## Entries supplied
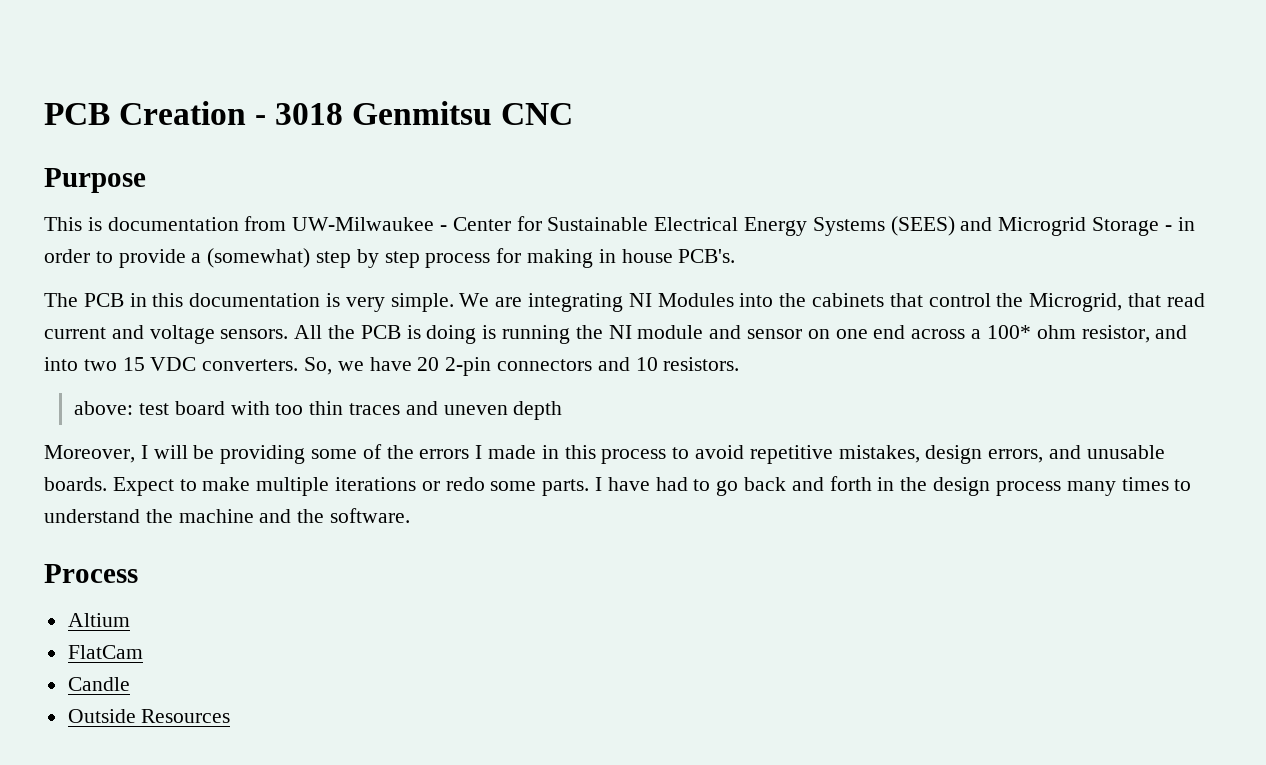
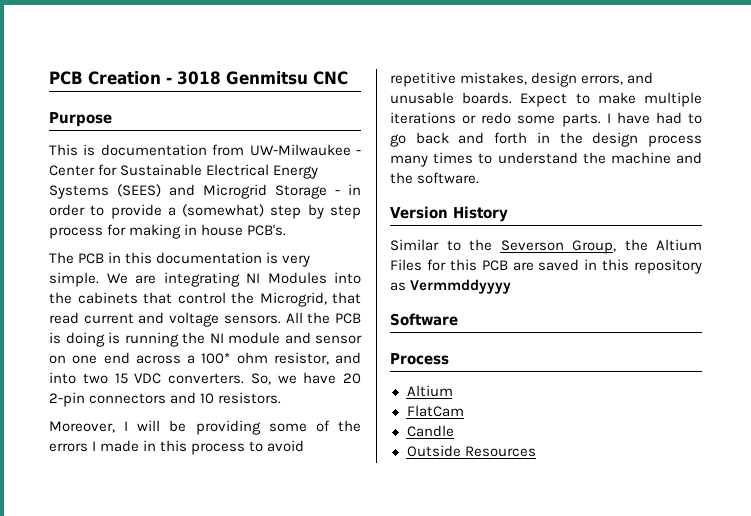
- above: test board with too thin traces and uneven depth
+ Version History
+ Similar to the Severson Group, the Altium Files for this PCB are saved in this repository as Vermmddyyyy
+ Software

==

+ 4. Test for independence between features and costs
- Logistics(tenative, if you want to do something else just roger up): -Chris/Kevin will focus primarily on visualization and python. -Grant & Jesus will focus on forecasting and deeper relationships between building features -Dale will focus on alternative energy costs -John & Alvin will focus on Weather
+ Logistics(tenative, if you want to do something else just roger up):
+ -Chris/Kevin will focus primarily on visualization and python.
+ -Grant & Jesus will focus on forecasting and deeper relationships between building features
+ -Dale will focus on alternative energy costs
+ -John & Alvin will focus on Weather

## Exercise
The result is a copy of every line above where the word "Dale" shows up.

## Answer
- Logistics(tenative, if you want to do something else just roger up): -Chris/Kevin will focus primarily on visualization and python. -Grant & Jesus will focus on forecasting and deeper relationships between building features -Dale will focus on alternative energy costs -John & Alvin will focus on Weather
+ -Dale will focus on alternative energy costs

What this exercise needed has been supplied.